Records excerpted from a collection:
_ _ _
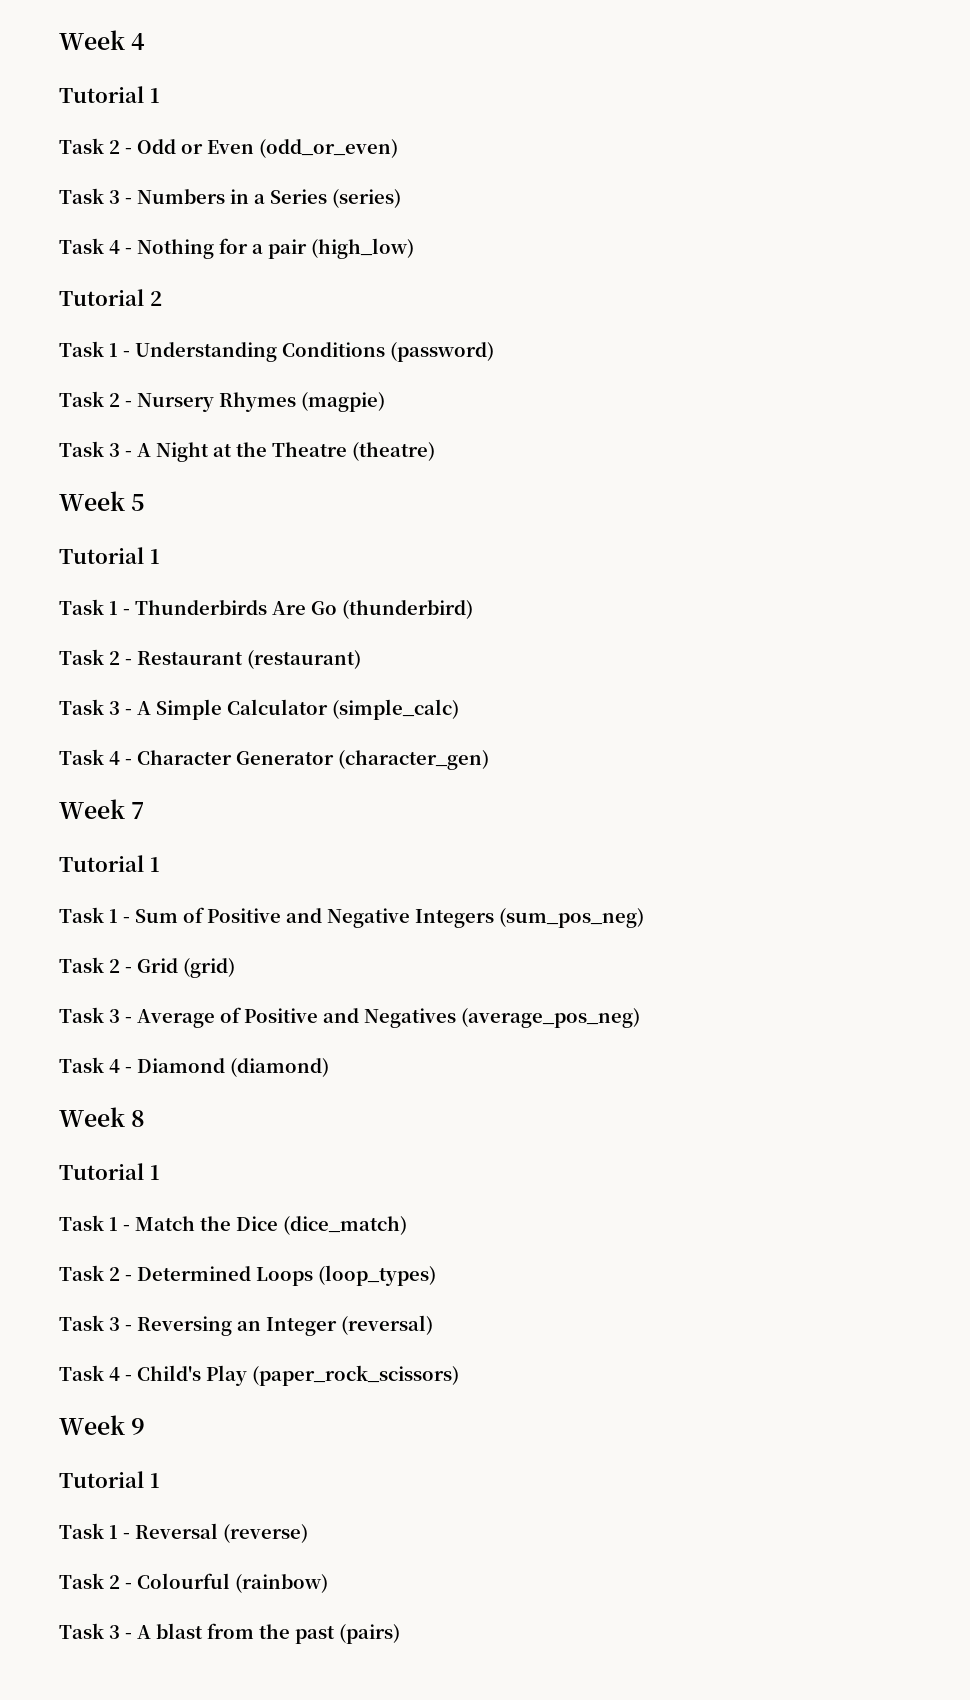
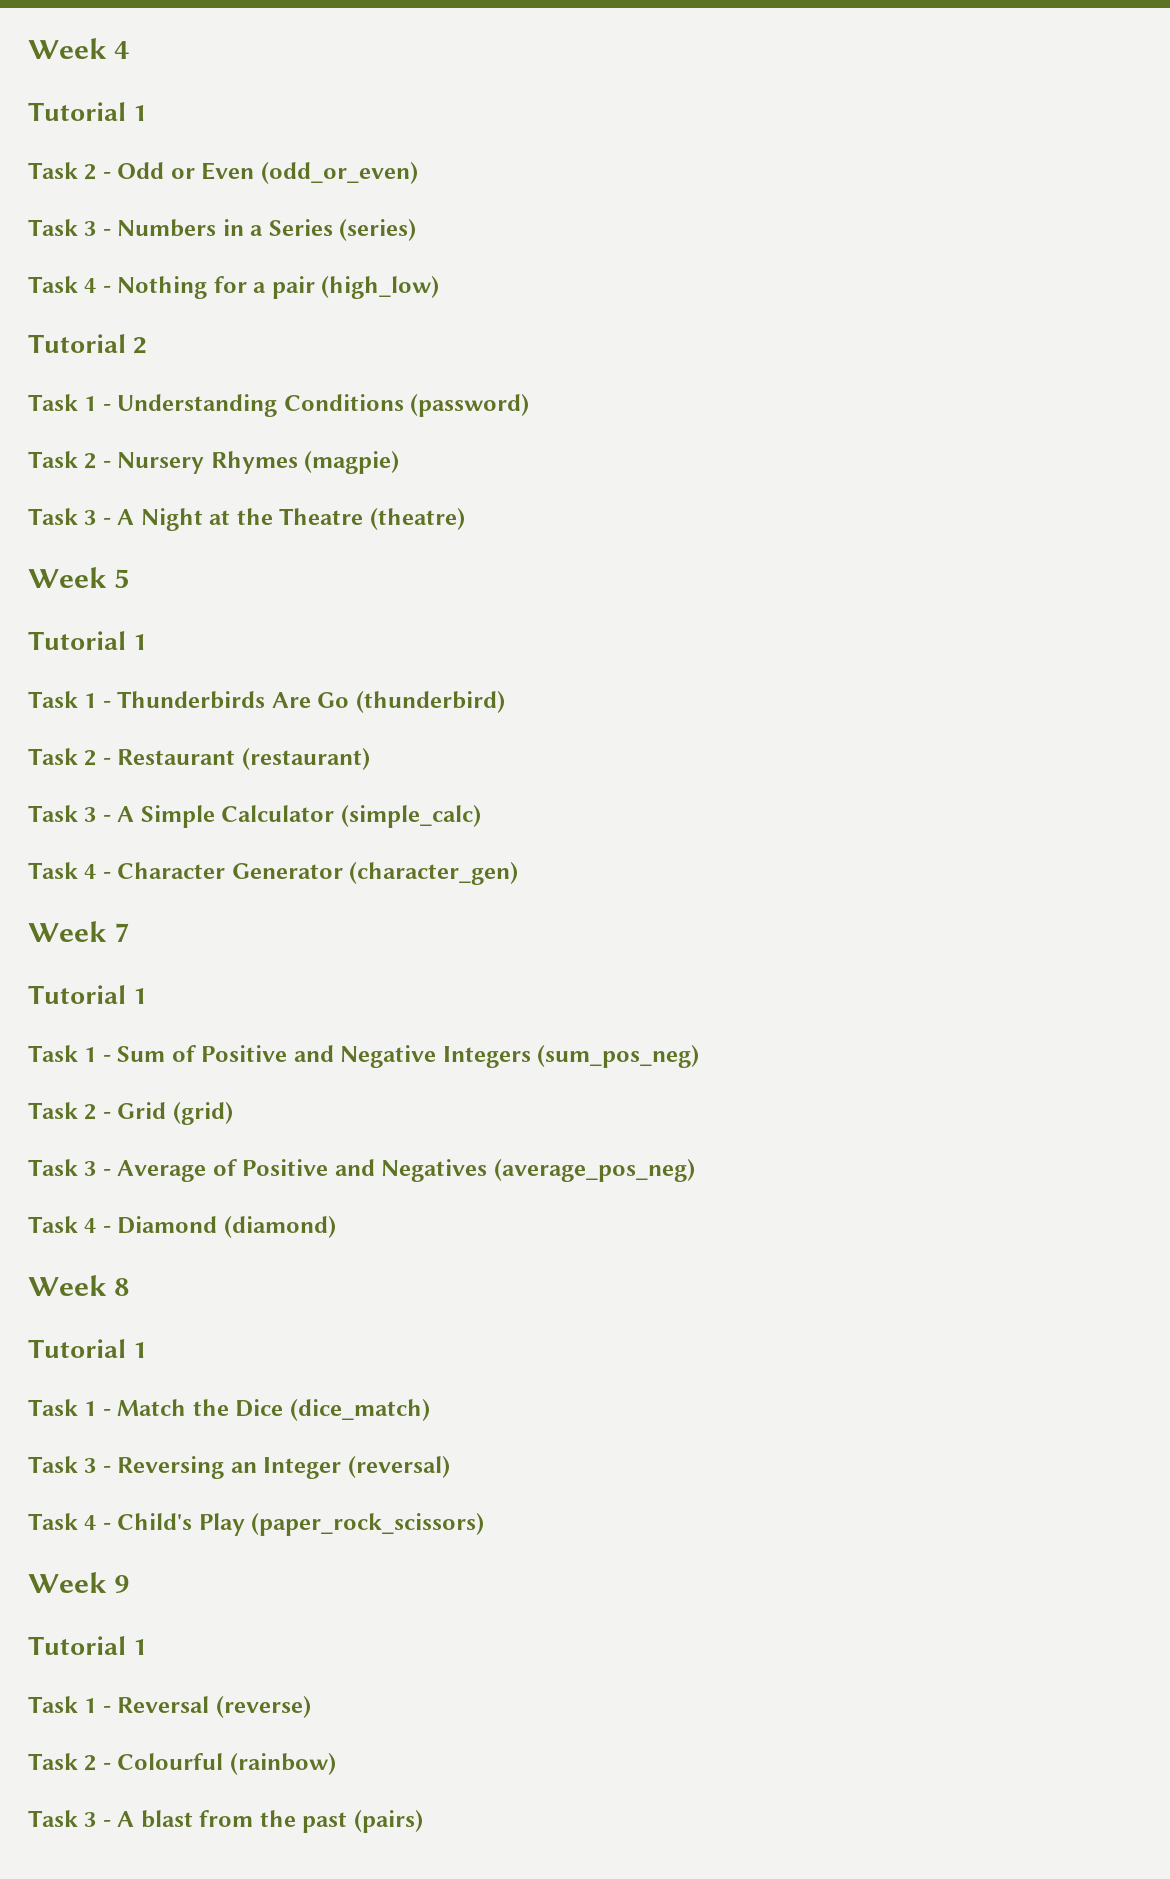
- Task 2 - Determined Loops (loop_types)

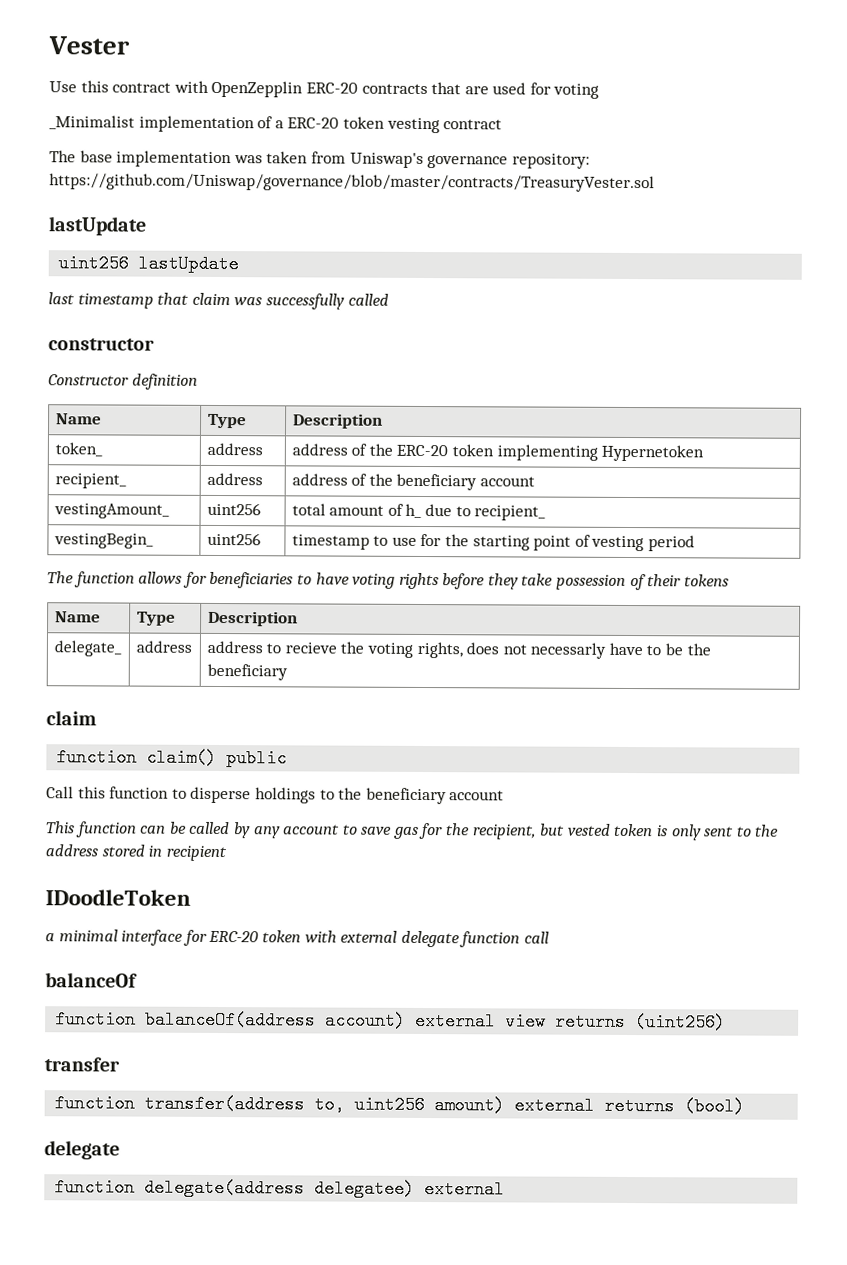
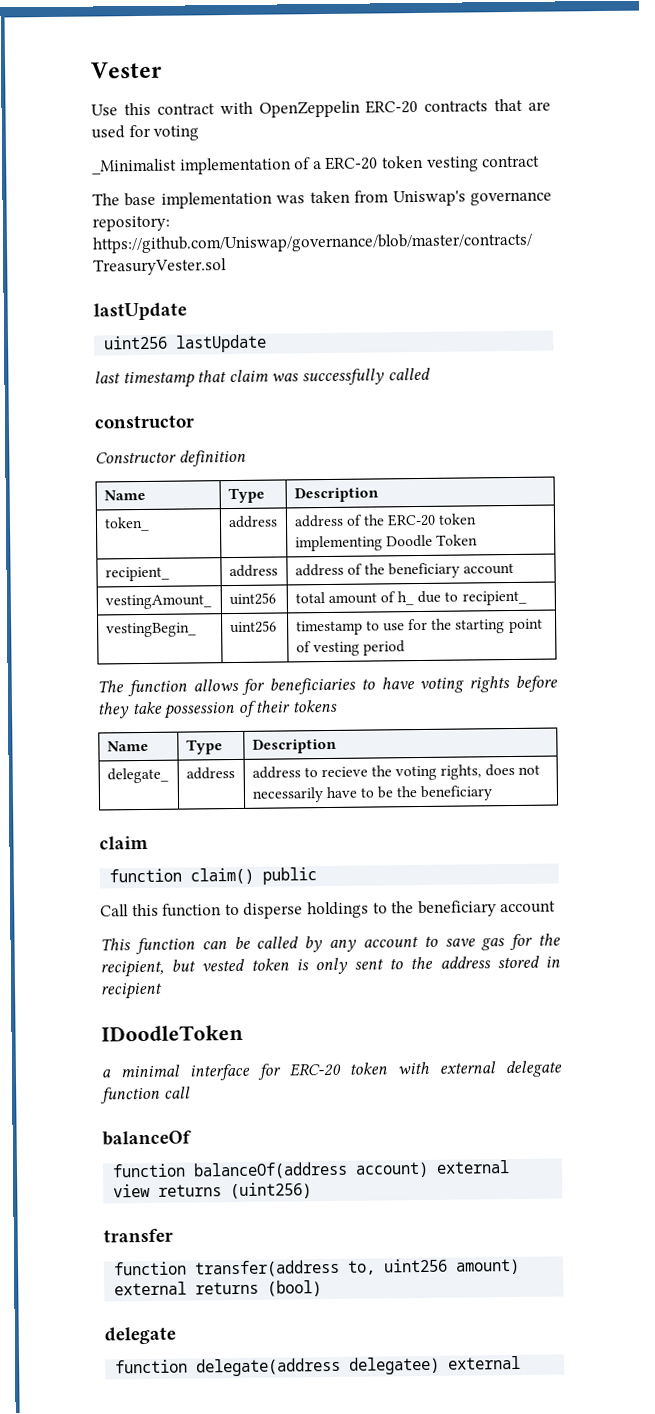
- Use this contract with OpenZepplin ERC-20 contracts that are used for voting
+ Use this contract with OpenZeppelin ERC-20 contracts that are used for voting
- token_ | address | address of the ERC-20 token implementing Hypernetoken
+ token_ | address | address of the ERC-20 token implementing Doodle Token
- delegate_ | address | address to recieve the voting rights, does not necessarly have to be the beneficiary
+ delegate_ | address | address to recieve the voting rights, does not necessarily have to be the beneficiary

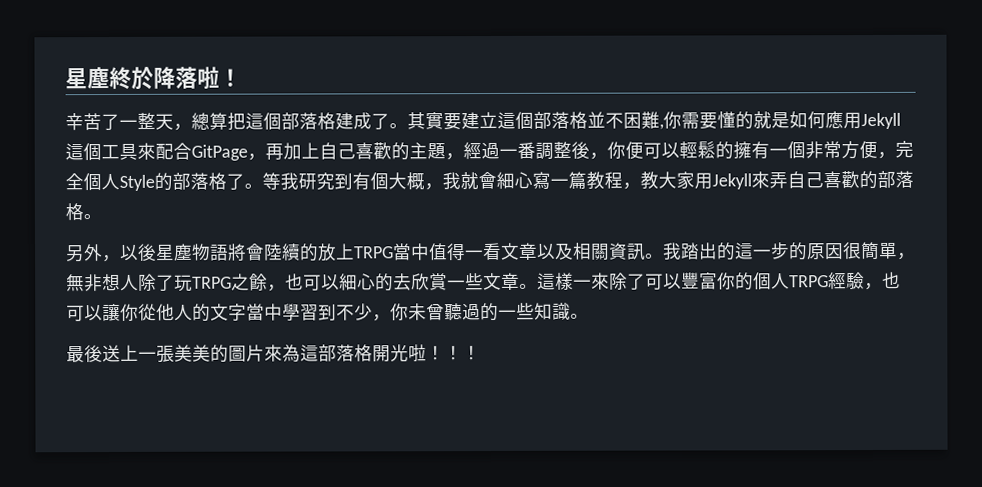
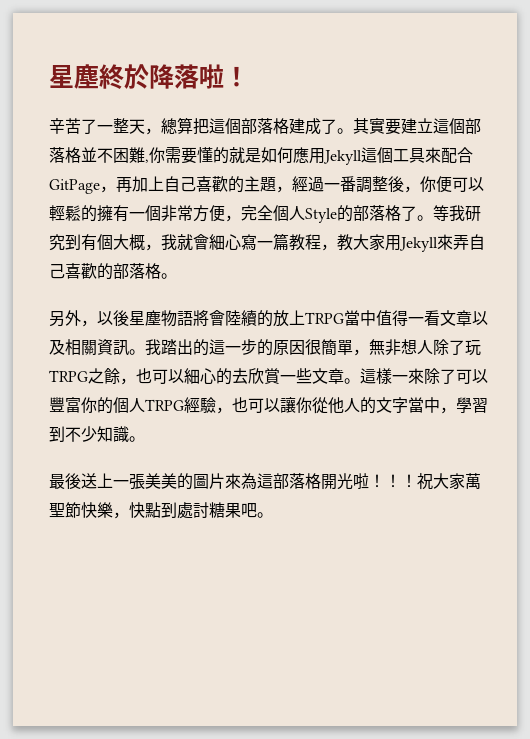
- 這樣一來除了可以豐富你的個人TRPG經驗，也可以讓你從他人的文字當中學習到不少，你未曾聽過的一些知識。
+ 這樣一來除了可以豐富你的個人TRPG經驗，也可以讓你從他人的文字當中，學習到不少知識。
+ 祝大家萬聖節快樂，快點到處討糖果吧。

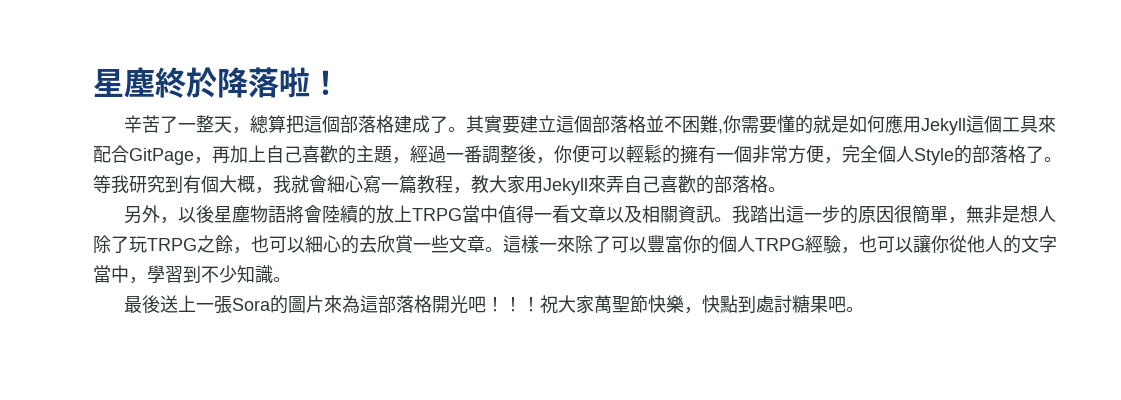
- 我踏出的這一步的原因很簡單，無非想人除了玩TRPG之餘，也可以細心的去欣賞一些文章。
+ 我踏出這一步的原因很簡單，無非是想人除了玩TRPG之餘，也可以細心的去欣賞一些文章。
- 最後送上一張美美的圖片來為這部落格開光啦！
+ 最後送上一張Sora的圖片來為這部落格開光吧！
_ _ _
▶ **Task details**
Pull out each line of the entries that contains "implementing".

▶ **Response below**
- token_ | address | address of the ERC-20 token implementing Hypernetoken
+ token_ | address | address of the ERC-20 token implementing Doodle Token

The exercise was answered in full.